Sudah 21 tahun sejak orang-orang Georgia tidak melihat rekonsiliasi. Mungkin orang Abkhazia dan Georgia akan menemukan bahasa yang sama, jika bukan karena campur tangan negara lain. Namun, sejarah tidak mengenal kata "jika", dan konflik Georgia-Abkhazia masih jauh dari penyelesaian. Akses ke Laut Hitam telah menjadi santapan lezat bagi beberapa negara di dunia yang akan memperjuangkannya, meski kehilangan nyawa.
Penyebab konflik
Bahkan pada tahun 1991, ledakan ketidakpuasan pertama terjadi di Georgia, tetapi mereka hanya bersifat nasional dan tidak signifikan. Amerika Serikat tidak bisa gagal untuk mengambil keuntungan dari kesempatan ini, karena perjuangan untuk dominasi dunia antara dua negara terkuat mendapatkan momentum. Amerika Serikat, sebagai anggota NATO, pada tahun 1998 mengumumkan tanggung jawab militer blok tersebut atas apa yang terjadi di Ukraina, Moldova, dan Transkaukasus. Karena itu, semakin dekat dengan Rusia, mereka mencoba untuk "merebut kembali" satu per satu negara yang mendukungnya.
Bahwa NATO memiliki kebutuhan untuk memasang pipa minyak melalui Transkaukasus, Laut Hitam, Balkan. Selanjutnya, diputuskan untuk membangunkereta api yang menghubungkan Asia Tengah, Transcaucasia, Laut Hitam, Barat. Kemudian AS mengalihkan perhatiannya ke Georgia dan dengan demikian memprovokasi konflik Georgia-Abkhazia. Pertama, tentara Georgia beralih ke senjata Amerika, dan menjadi tidak terlalu menguntungkan bagi Rusia untuk memiliki tetangga seperti itu, bahkan berbahaya.

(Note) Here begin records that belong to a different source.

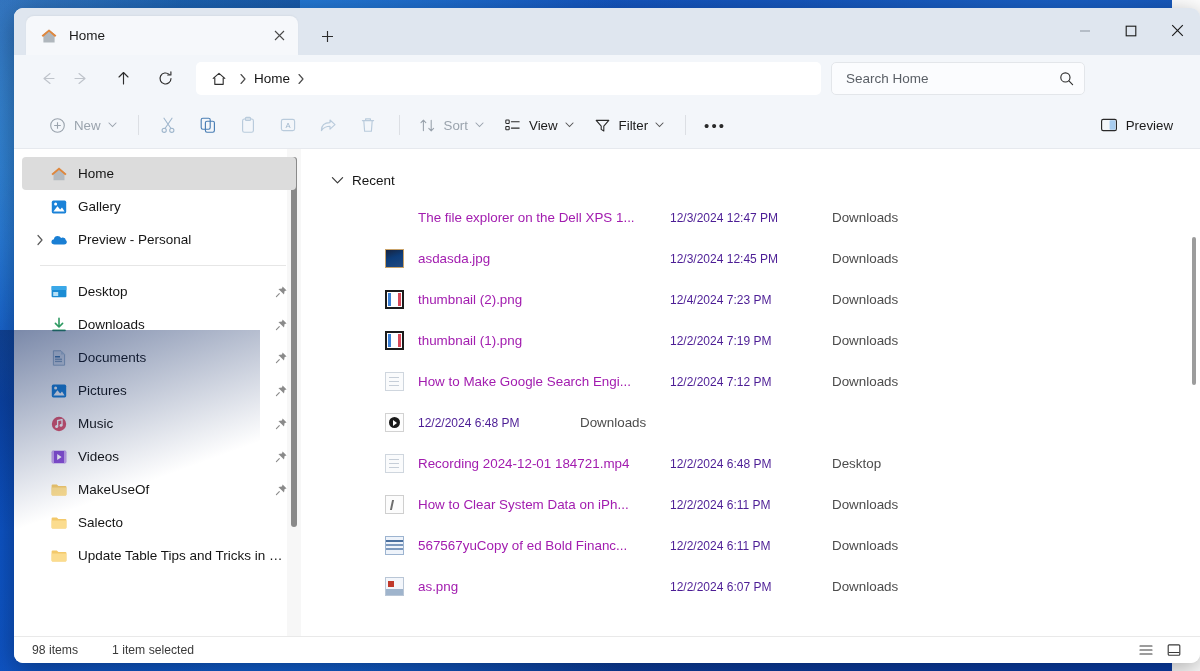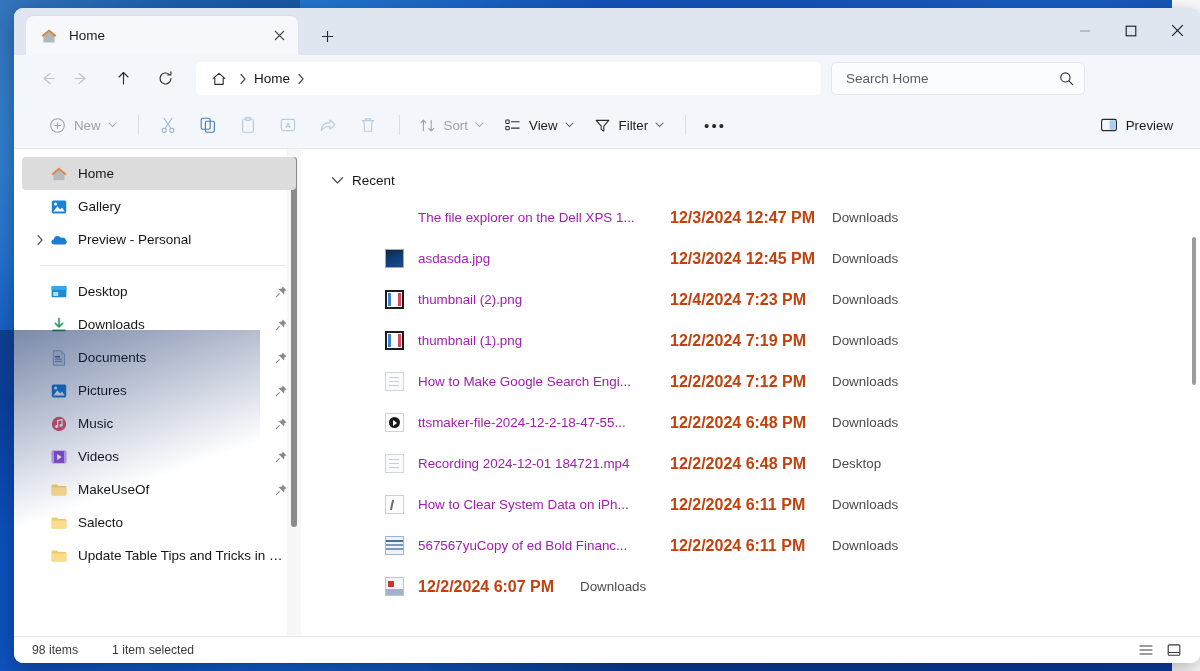"12/3/2024 12:47 PM" .row .fdate { color: #c2410c -> #4c1d95; font-size: 16px -> 12px; font-weight: bold -> none }
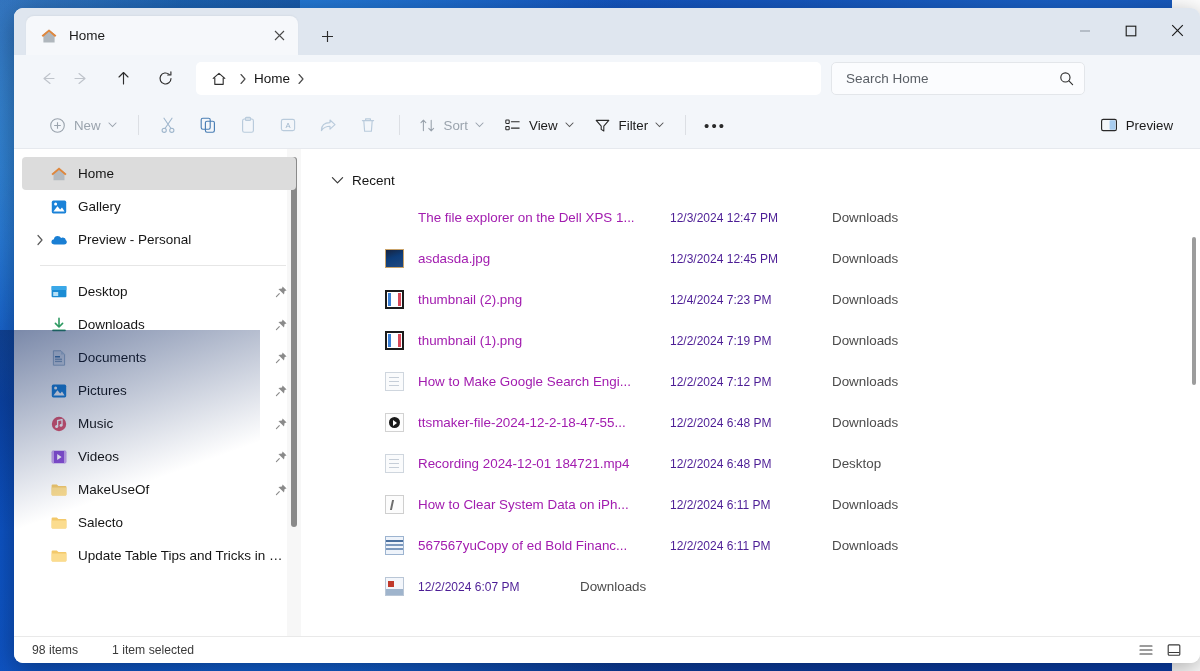"ttsmaker-file-2024-12-2-18-47-55..." span.fname { html: <span>ttsmaker-file-2024-12-2-18-47-55...</span> -> none }
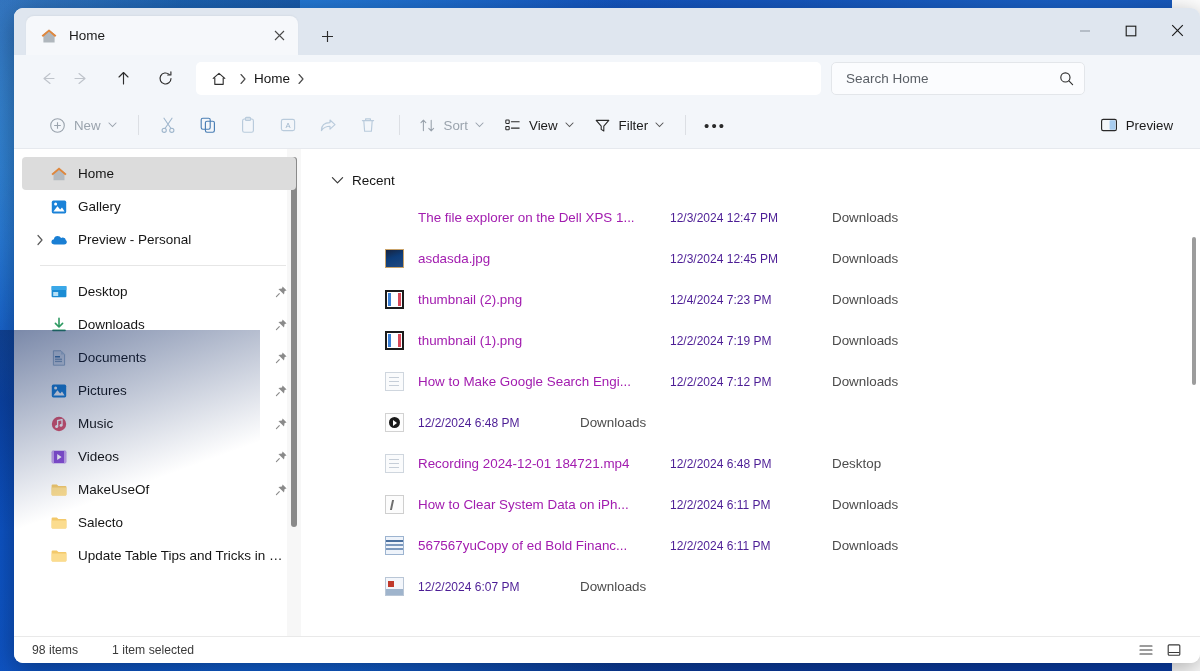"as.png" span.fname { html: none -> <span>as.png</span> }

Kemudian Georgia memukul Rusia di bawah ikat pinggang dengan bergabung dengan NATO, meskipun itu sudah diduga. AS mendominasi negara seperti di rumah sendiri. Konflik Abkhazia berkembang dengan kekuatan baru: orang-orang di wilayah ini dengan sentimen pro-Rusia memprotes Amerika. Georgia dibagi menjadi dua kubu: beberapa tertarik ke Barat, yang lain - ke Rusia.
Konflik etnopolitik
Dalam sejarah, konfrontasi ini juga dikenal sebagai "konflik etno-politik" karena diprovokasi secara artifisial oleh dua negara kuat di dunia. Ini adalah semacam perjuangan untuk distribusi lingkup pengaruh di dunia. Rusia tidak ingin kehilangan Georgia sebagai tetangga yang damai. Dan AS sangat membutuhkannya. Bagaimanapun, adalah mungkin untuk memasang hulu ledak nuklir yang ditujukan ke Rusia di wilayahnya.
Pertumpahan darah di sana tidak menguntungkan bagi negara bagian mana pun. Namun demikian, konflik Georgia-Abkhazia berkobar. Rusia telah membawa pasukan penjaga perdamaiannya ke wilayah Abkhazia. Amerika Serikat tidak menyukai ini, dan mereka dengan cepat menemukan jalan keluar dari situasi ini: karena Georgia adalah anggota NATO, mereka (yaitu, Amerika Serikat) yang harus mengirim unit penjaga perdamaian mereka ke sana. Nah, Sekutu terpaksa mundur, dan presiden Amerika saat ini mengatakan bahwa merekabisa mengulang Yugoslavia.
Amerika takut mengembangkan permusuhan serius di Abkhazia, agar tidak memicu perang yang akan mengganggu rencana pembangunan rel kereta api. Selain itu, ledakan apa pun dapat menyebabkan bencana, karena metana telah terakumulasi di tambang tua Tkuarchal. Debu dari ledakannya akan menghilang di sepanjang pantai Laut Hitam.
Rusia khawatir tentang keadaan darurat pembangkit listrik tenaga air Inguri, sehingga tindakan permusuhan juga tidak menguntungkannya. Dia paling tertarik untuk menstabilkan situasi di Georgia, karena ini akan menciptakan perdamaian di seluruh Transkaukasus. Saat ini, konflik Georgia-Abkhazia masih belum terselesaikan. Tidak ada yang mau menyerahkan secuil tanah pun. Utusan khusus NATO sedang bekerja untuk membawa perdamaian di sini.